Determine how many of the lines below hold the word "none". Give the number and nothing else.

Supplied information:
'''
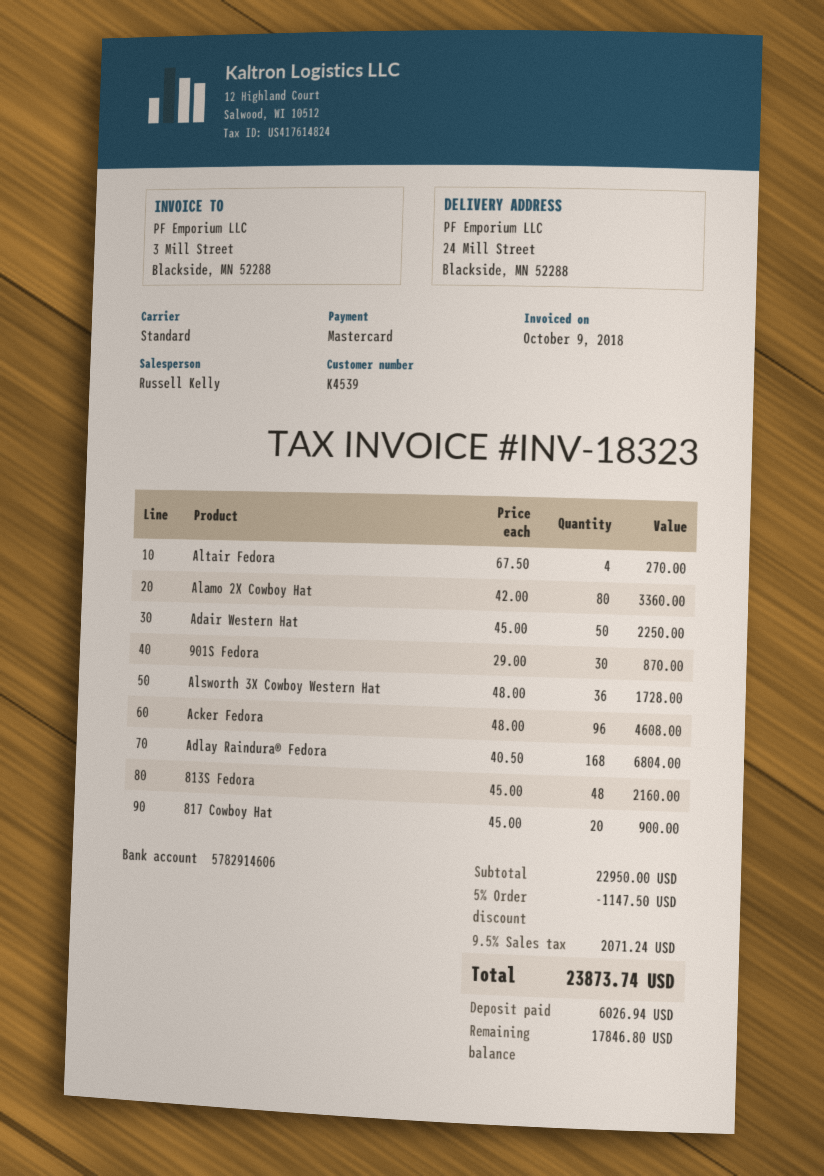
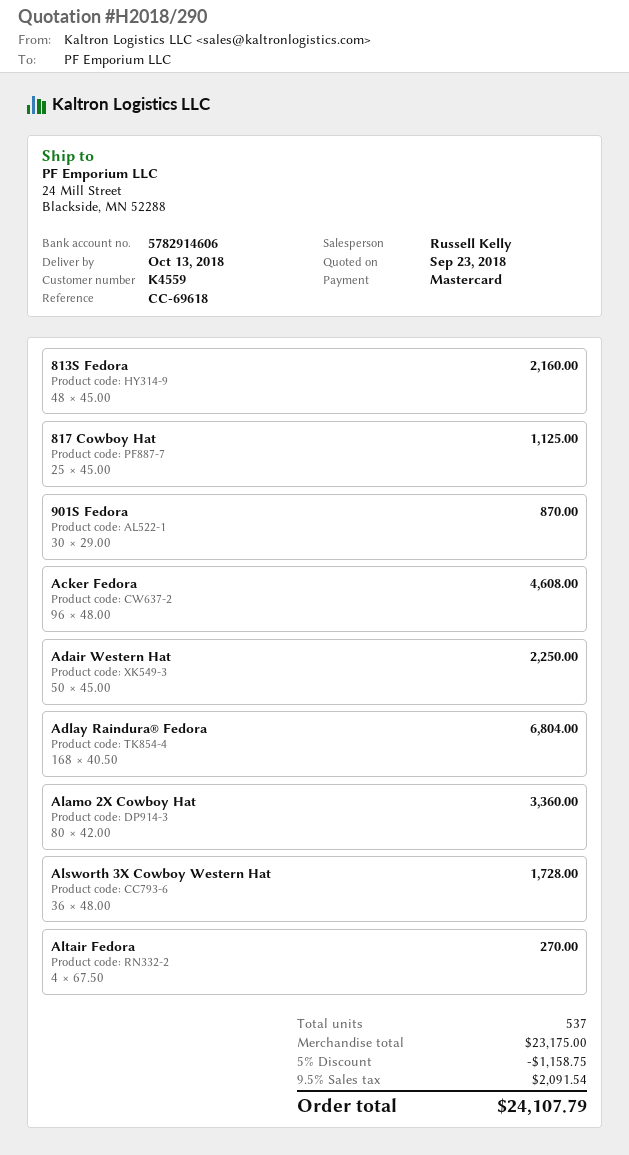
customer number: K4539 -> K4559
817 Cowboy Hat: 20 x 45.00 = 900.00 -> 25 x 45.00 = 1125.00
subtotal: 22950.00 -> 23175.00
discount: 5% = 1147.50 -> 5% = 1158.75
tax: 9.5% = 2071.24 -> 9.5% = 2091.54
total: 23873.74 -> 24107.79

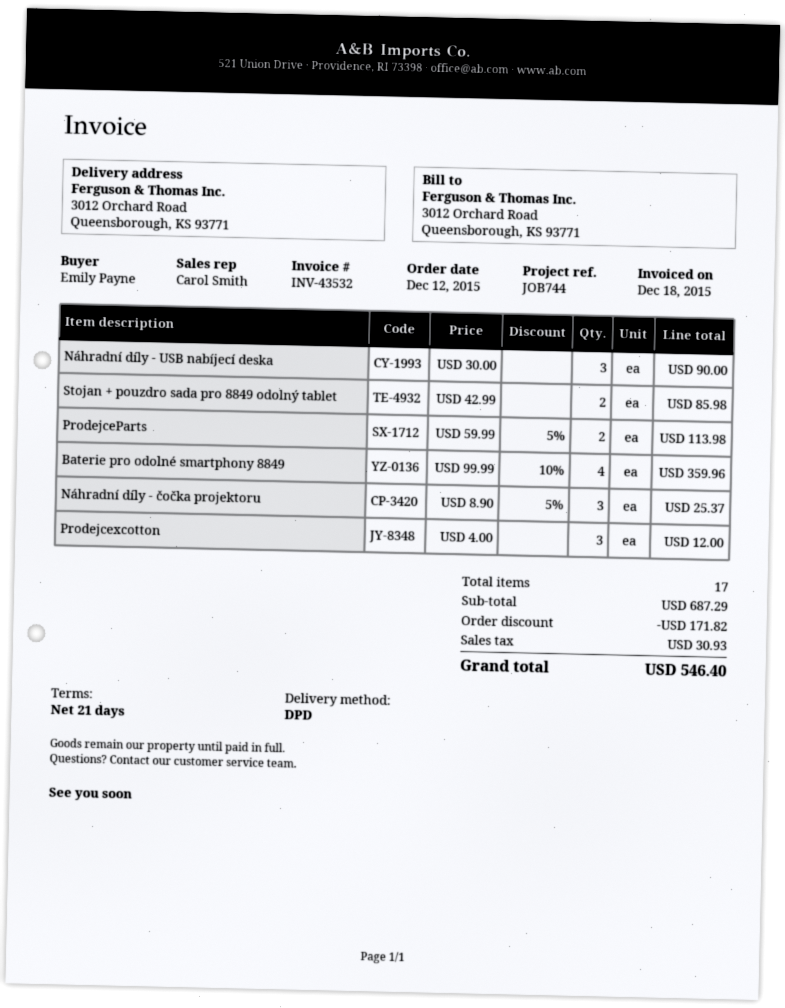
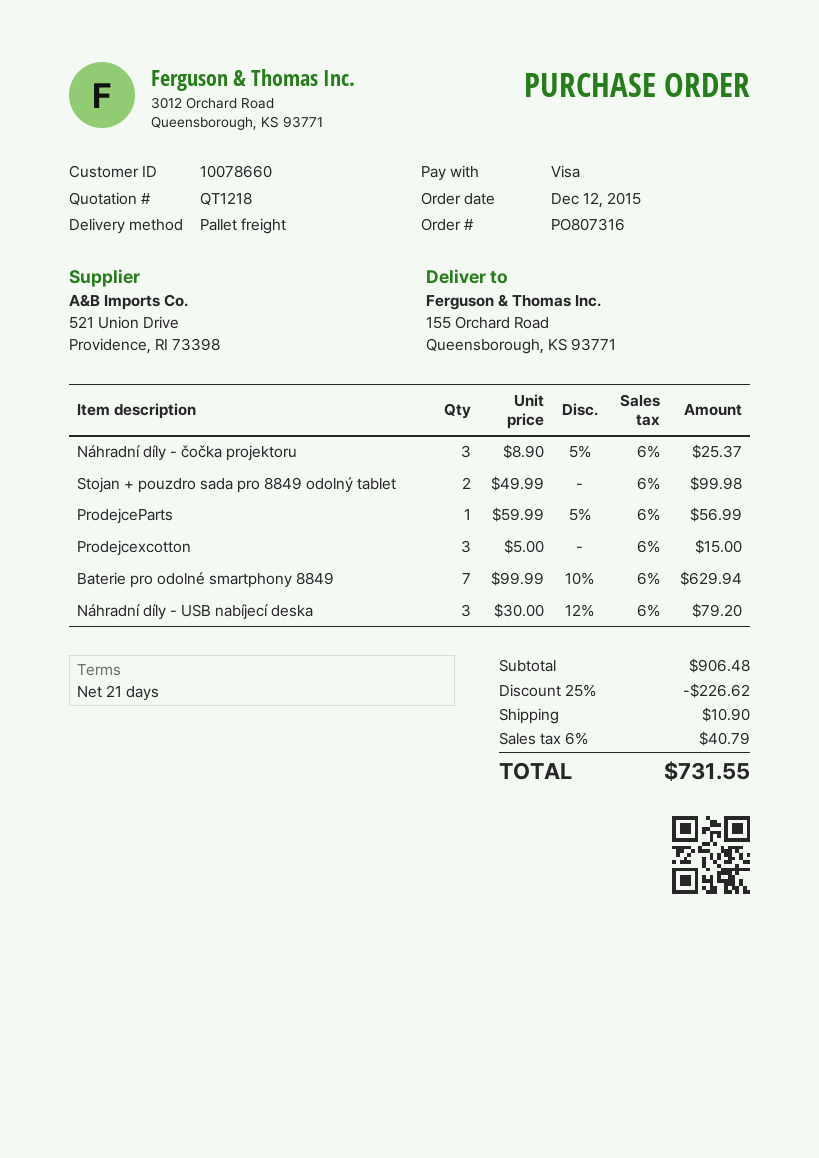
shipping method: DPD -> pallet freight
ship to: 3012 Orchard Road, Queensborough, KS 93771 -> 155 Orchard Road, Queensborough, KS 93771
Náhradní díly - USB nabíjecí deska: 3 x 30.00 = 90.00 -> 3 x 30.00 - 12% = 79.20
Stojan + pouzdro sada pro 8849 odolný tablet: 2 x 42.99 = 85.98 -> 2 x 49.99 = 99.98
ProdejceParts: 2 x 59.99 - 5% = 113.98 -> 1 x 59.99 - 5% = 56.99
Baterie pro odolné smartphony 8849: 4 x 99.99 - 10% = 359.96 -> 7 x 99.99 - 10% = 629.94
Prodejcexcotton: 3 x 4.00 = 12.00 -> 3 x 5.00 = 15.00
subtotal: 687.29 -> 906.48
discount: 171.82 -> 226.62
shipping: none -> 10.90
tax: 30.93 -> 40.79
total: 546.40 -> 731.55

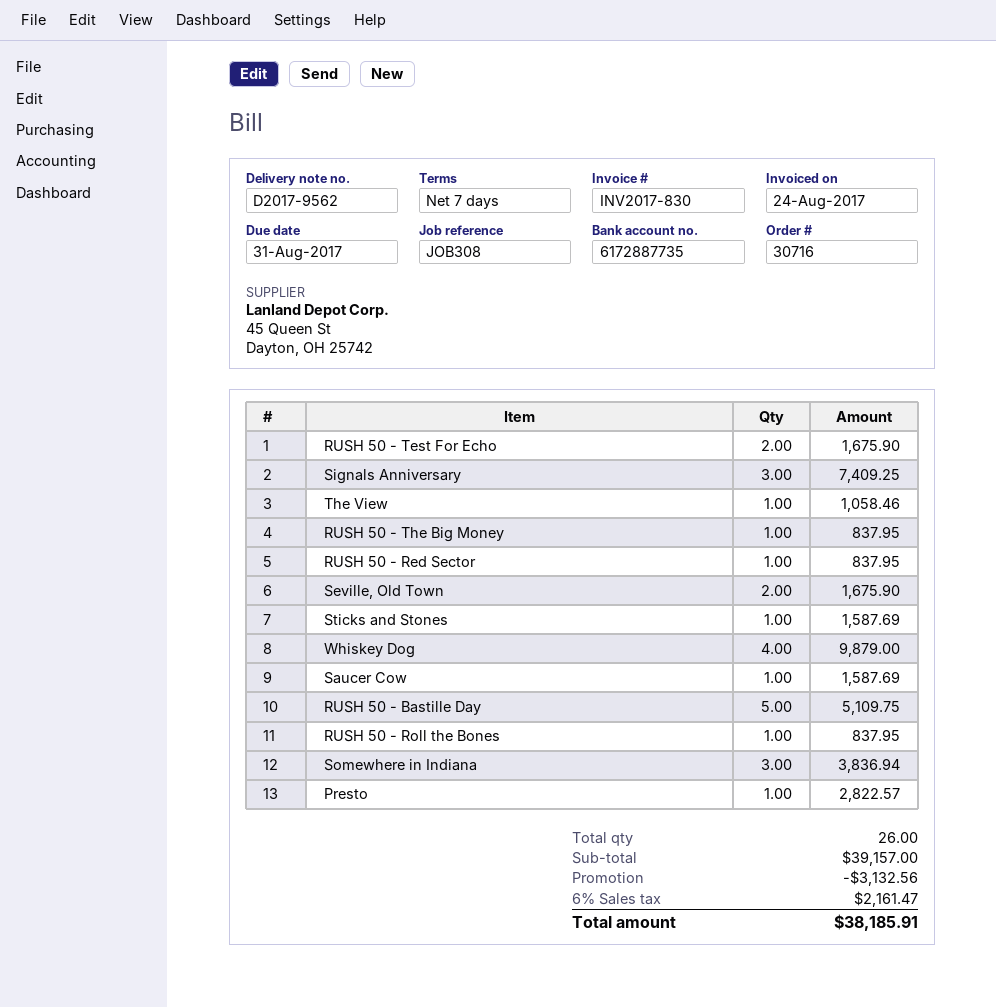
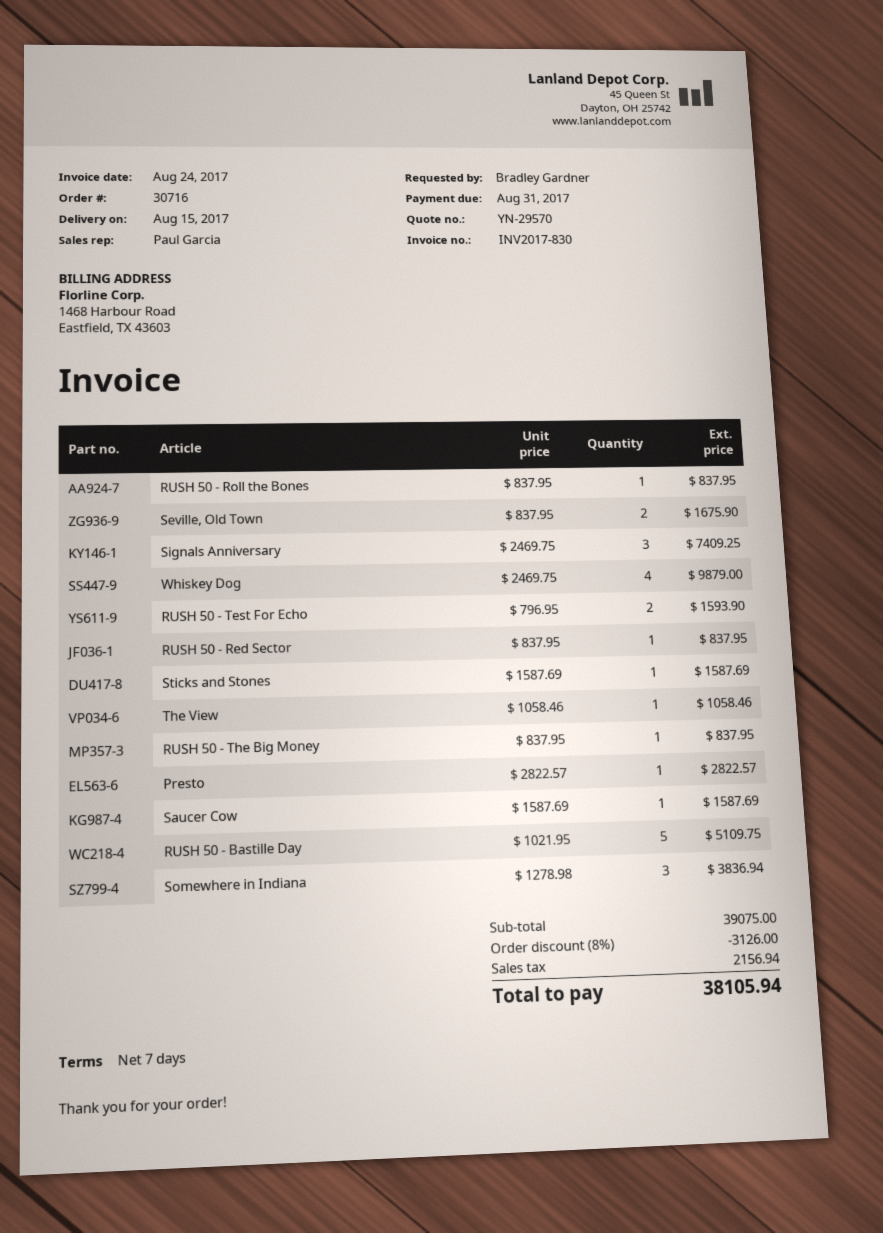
RUSH 50 - Test For Echo: 2 for 1675.90 -> 2 for 1593.90
subtotal: 39157.00 -> 39075.00
discount: 3132.56 -> 3126.00
tax: 2161.47 -> 2156.94
total: 38185.91 -> 38105.94

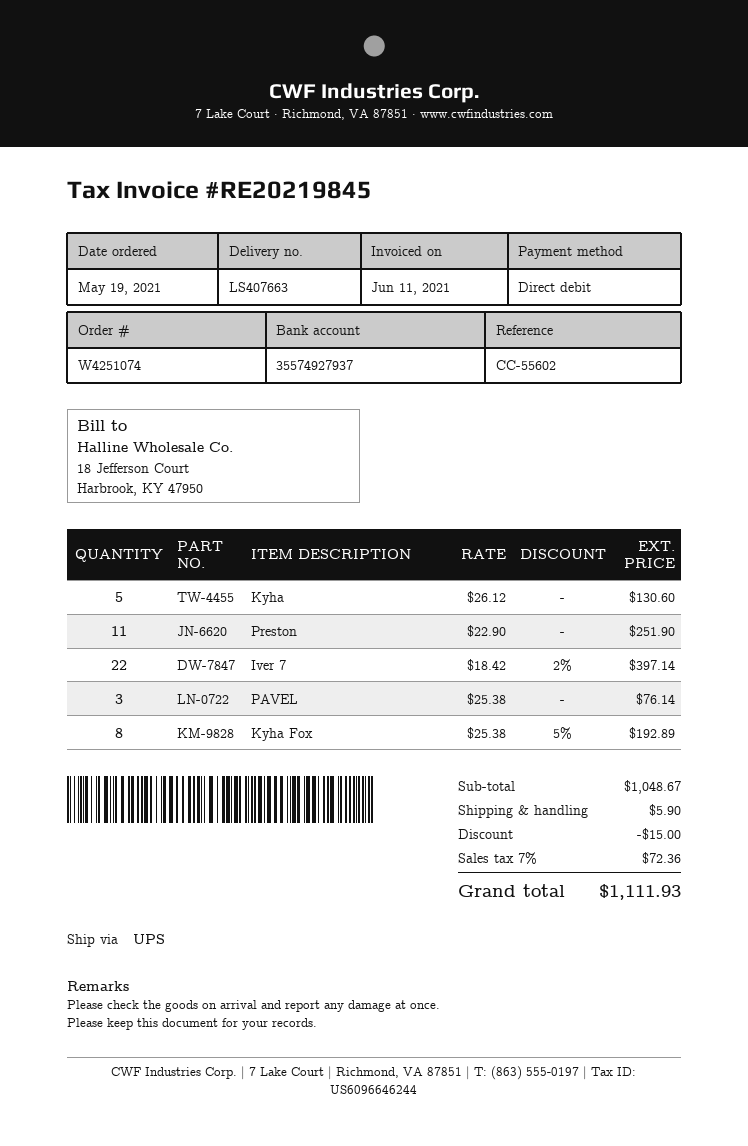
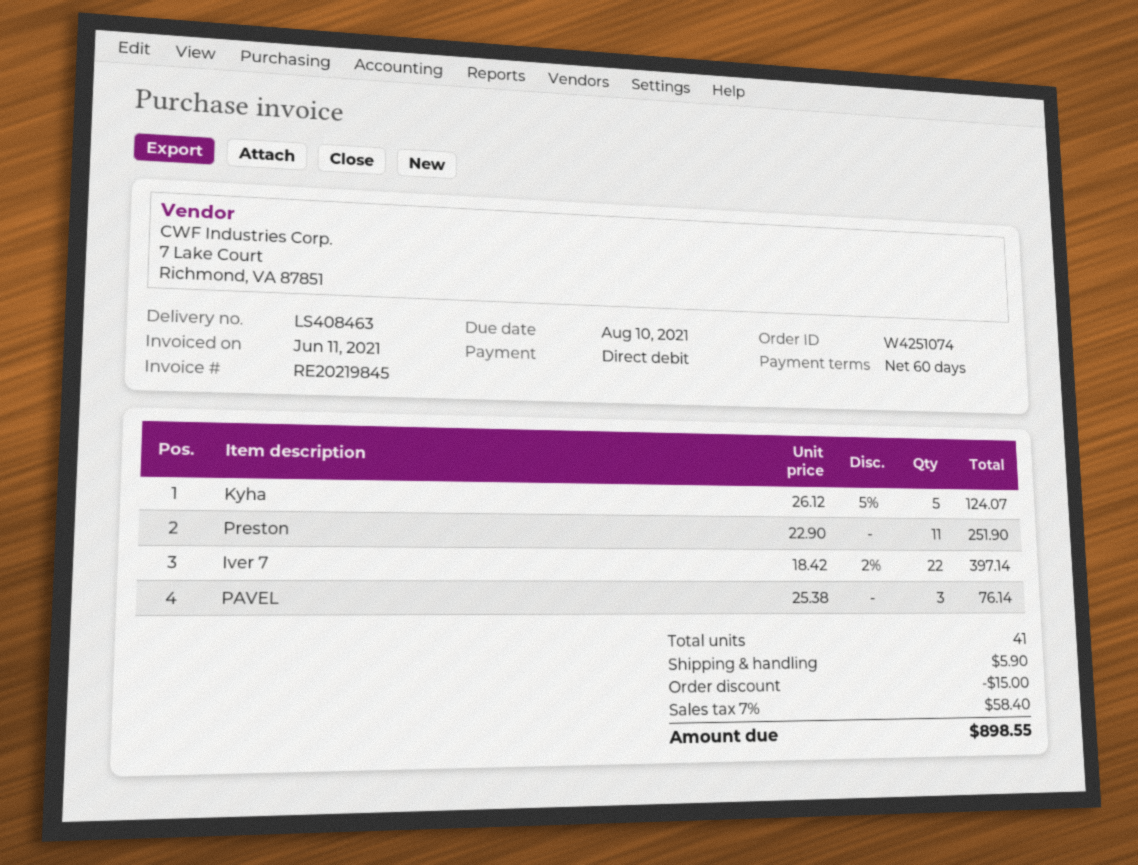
delivery note number: LS407663 -> LS408463
Kyha: 5 x 26.12 = 130.60 -> 5 x 26.12 - 5% = 124.07
Kyha Fox: 8 x 25.38 - 5% = 192.89 -> none
tax: 7% = 72.36 -> 7% = 58.40
total: 1111.93 -> 898.55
'''
Problem solution:
2